It was also shown that similar significant differences in basal diameter, longitudinal strain and torsion exist between the patients and the entire healthy subgroup as with the age-matched subset. The similarities between the two comparisons are attributed to the moderate changes in contractile parameters that occur in healthy subjects in their mid-adult ages, in comparison to very significant changes that occur between adolescence and early adulthood or with later-age transition to elderly, as shown by recent studies [45–47]. For example, studies show that in females longitudinal strain changes are ~0.00–0.04 globally and regionally for an age range of 37.7 to 70 years and LVEF varies by ~0–2% in a similar age range [45,47]. Yet another suggested single measurements for radial and longitudinal strains in a healthy subgroup aged 41–59 years for reference use in clinical diagnosis [47,51]. The findings in this study are comparable to the above with longitudinal strains differing by ~0.02 and LVEF differences of ~1% between the age-matched subset and full healthy subgroup (Fig. 4).

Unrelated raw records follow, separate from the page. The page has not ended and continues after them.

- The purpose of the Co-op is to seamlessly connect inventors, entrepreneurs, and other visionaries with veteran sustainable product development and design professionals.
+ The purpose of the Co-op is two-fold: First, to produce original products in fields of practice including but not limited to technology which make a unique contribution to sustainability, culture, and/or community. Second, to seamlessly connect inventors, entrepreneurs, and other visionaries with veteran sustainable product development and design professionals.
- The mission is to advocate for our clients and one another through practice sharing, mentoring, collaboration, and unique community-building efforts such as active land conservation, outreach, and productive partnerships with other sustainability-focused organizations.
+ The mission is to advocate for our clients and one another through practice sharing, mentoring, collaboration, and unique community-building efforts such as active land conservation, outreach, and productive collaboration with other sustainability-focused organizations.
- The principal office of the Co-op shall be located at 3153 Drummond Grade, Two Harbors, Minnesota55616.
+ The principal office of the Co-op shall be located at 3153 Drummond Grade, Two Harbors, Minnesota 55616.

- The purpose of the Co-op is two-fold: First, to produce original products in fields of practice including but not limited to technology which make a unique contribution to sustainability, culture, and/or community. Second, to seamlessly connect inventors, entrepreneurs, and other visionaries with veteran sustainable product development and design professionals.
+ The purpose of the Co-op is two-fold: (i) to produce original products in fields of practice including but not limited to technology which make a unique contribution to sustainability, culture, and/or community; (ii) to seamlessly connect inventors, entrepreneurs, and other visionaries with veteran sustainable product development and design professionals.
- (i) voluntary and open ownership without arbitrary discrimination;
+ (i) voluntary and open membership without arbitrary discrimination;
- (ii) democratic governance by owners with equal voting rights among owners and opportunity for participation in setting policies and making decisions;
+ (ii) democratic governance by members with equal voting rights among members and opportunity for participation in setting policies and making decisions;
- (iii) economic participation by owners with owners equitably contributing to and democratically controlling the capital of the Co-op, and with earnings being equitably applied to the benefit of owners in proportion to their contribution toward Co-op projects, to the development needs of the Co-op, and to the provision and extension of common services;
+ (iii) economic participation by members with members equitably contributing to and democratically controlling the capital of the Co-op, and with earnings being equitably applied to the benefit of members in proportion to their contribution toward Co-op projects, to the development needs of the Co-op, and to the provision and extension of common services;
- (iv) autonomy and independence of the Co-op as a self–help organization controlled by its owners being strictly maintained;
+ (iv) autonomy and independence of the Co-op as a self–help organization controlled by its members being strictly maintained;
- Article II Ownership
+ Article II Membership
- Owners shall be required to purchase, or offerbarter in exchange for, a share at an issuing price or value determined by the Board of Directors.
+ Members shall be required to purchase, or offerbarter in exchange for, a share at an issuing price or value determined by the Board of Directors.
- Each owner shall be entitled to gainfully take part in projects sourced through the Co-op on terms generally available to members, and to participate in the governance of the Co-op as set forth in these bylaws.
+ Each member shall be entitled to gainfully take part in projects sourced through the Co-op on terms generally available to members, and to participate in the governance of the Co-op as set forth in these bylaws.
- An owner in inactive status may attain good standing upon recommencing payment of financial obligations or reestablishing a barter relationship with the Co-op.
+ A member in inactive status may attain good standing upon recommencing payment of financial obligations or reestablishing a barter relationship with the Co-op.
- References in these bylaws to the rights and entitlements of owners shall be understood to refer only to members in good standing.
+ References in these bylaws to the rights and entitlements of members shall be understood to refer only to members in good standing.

Among parameters that do change significantly over all ages is torsion which studies show substantially changing with each decade by 0.14°/cm, defined as the twist between apex and base per unit height of the LV [46]. This effect was seen in the ~1.5–2° non-normalized (to ventricular height) difference in torsion found between the age-matched subset and entire healthy subgroup. Overall, it is important to note that detection of subclinical contractile abnormalities was based on comparing two different subpopulations, patients and healthy subjects, which was possible due to the chamber quantifications and normal strain measurements in the database of healthy subjects we have built over several validation studies [33,50,52,53].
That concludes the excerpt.